“I’d rather be lucky than smart!” This hackneyed adage is usually delivered sarcastically, in response to someone who just won the lottery, got the big promotion, or left the casino with a pile of cash. The implication is that, if one is lucky, working hard and taking risks is unnecessary. Just wait, and good fortune will come along. If one is unlucky, then industry and risk-taking is all for naught. It’s a philosophy that can lead to nihilism and despair quite quickly.
So, what is luck? It is undeniable that good things seem to happen for no perceivable reason, as do adverse events. For millennia, people have attributed such things to supernatural causes, and have attempted to control them by propitiation of gods, or by seeking talismans that will grant them that nebulous quality called luck. Others believe that the universe is fundamentally random, and that luck is largely a matter of perception. Of course, it’s easier to take the latter view if one is lucky…
The concept of luck has been a fruitful subject for science fiction. Larry Niven explored it in his Known Space stories, in which an alien race actually tried to breed lucky humans by providing incentives for lucky people to mate with each other. J.K. Rowling, the fantastically successful author of the Harry Potter novels, created a magical potion that conferred good fortune on the imbiber, leading one to wonder if she consumed some herself.
A good definition of luck is the occurrence of a preponderance of improbable events over a short time frame ̵ whether that luck is good or bad is a value judgment based on the observer’s perceptions. This definition assumes that the events in question are statistically independent, that is, the occurrence of one event does not affect the probability of the occurrence of a subsequent event. Misperception of statistical independence can lead to the Gambler’s Fallacy, which has caused much misery over the ages.
However, a theorem called the Law of Large Numbers exists in probability theory. Simply stated, it says that, given a very large numbers of trials, the average of the observed occurrences of a particular result approaches the expected value of those occurrences. Consider an event with a probability of occurrence of one in a million. This means, that in one million observations, you should, on average, observe the event one time. The expected value in this case is one. Is it possible that event will not be observed at all? Certainly! It is also possible that the event will be observed more than once. As the number of observations increases, so does the expected value. If the number of observations is infinite, the expected value becomes a certainty.
The geologist David Waltham has written a book called Lucky Planet, which will be published later this year. The thesis of Lucky Planet is that the earth, due to a highly improbable series of weather patterns, experienced conditions amenable to the genesis of intelligent life. This supports the Rare Earth Hypothesis, which is a possible explanation of why we have not observed any other intelligent life in our universe.

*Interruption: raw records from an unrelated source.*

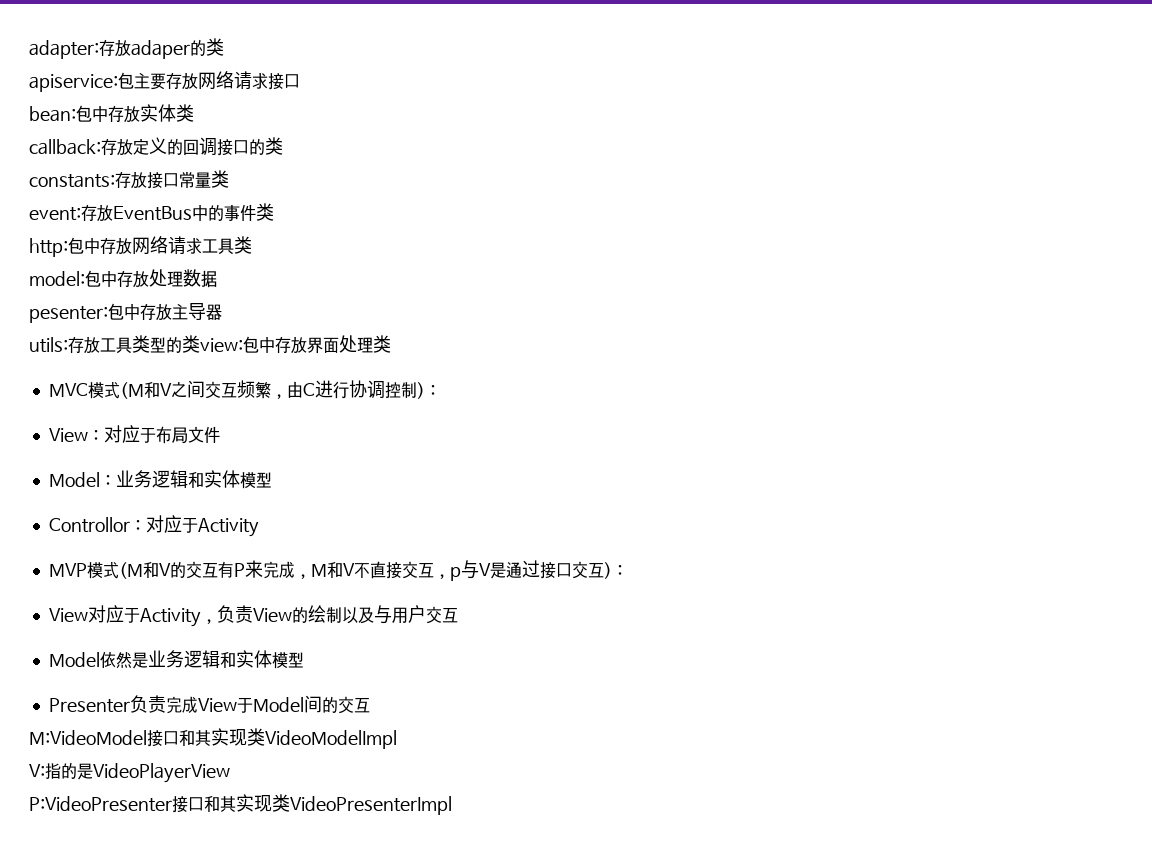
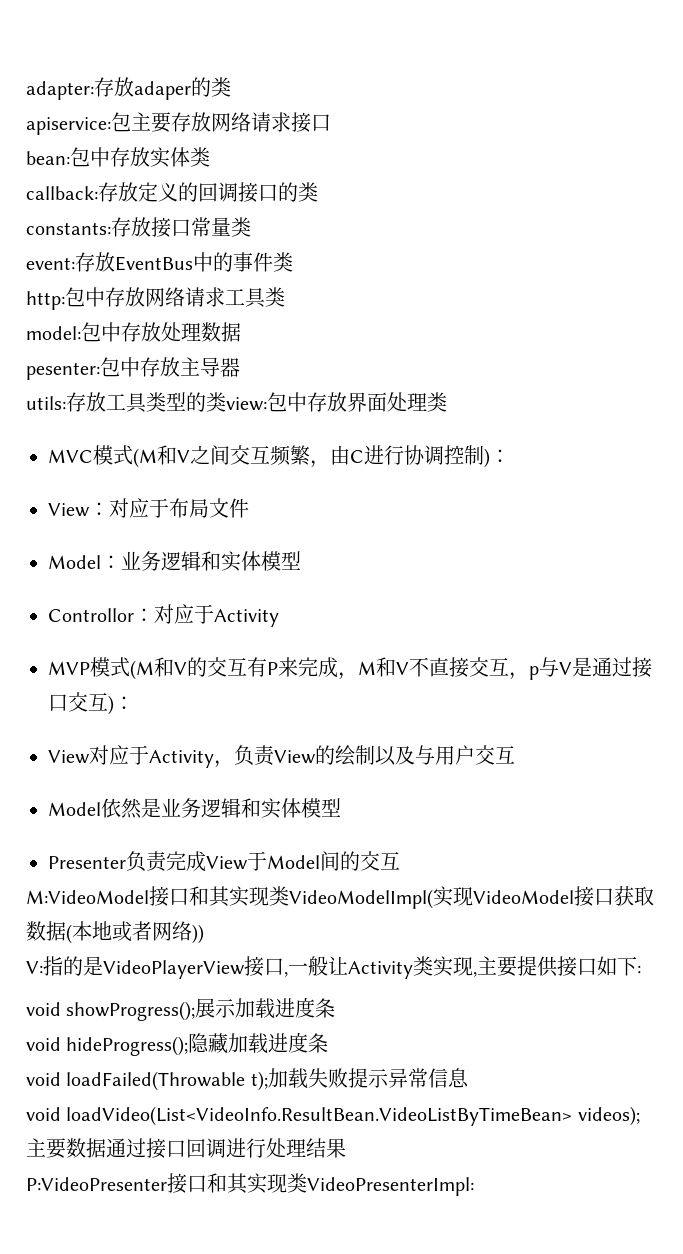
- M:VideoModel接口和其实现类VideoModelImpl
- V:指的是VideoPlayerView
+ M:VideoModel接口和其实现类VideoModelImpl(实现VideoModel接口获取数据(本地或者网络))
+ V:指的是VideoPlayerView接口,一般让Activity类实现,主要提供接口如下:
+ void showProgress();展示加载进度条
+ void hideProgress();隐藏加载进度条
+ void loadFailed(Throwable t);加载失败提示异常信息
+ void loadVideo(List<VideoInfo.ResultBean.VideoListByTimeBean> videos);主要数据通过接口回调进行处理结果
- P:VideoPresenter接口和其实现类VideoPresenterImpl
+ P:VideoPresenter接口和其实现类VideoPresenterImpl:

In 2009, NASA deployed the Kepler telescope, whose mission was to search for extrasolar planets in the habitable zone of their parent solar system. To date, NASA scientists have confirmed 961 planets discovered by Kepler, and have extrapolated those results to estimate that the number of earthlike planets in the Milky Way galaxy is likely tens of billions. Estimates of the number of galaxies in the observable universe run into the hundreds of billions.
So, while the earth may indeed be a lucky planet, it doesn’t seem likely we’re alone in the universe. Do the math.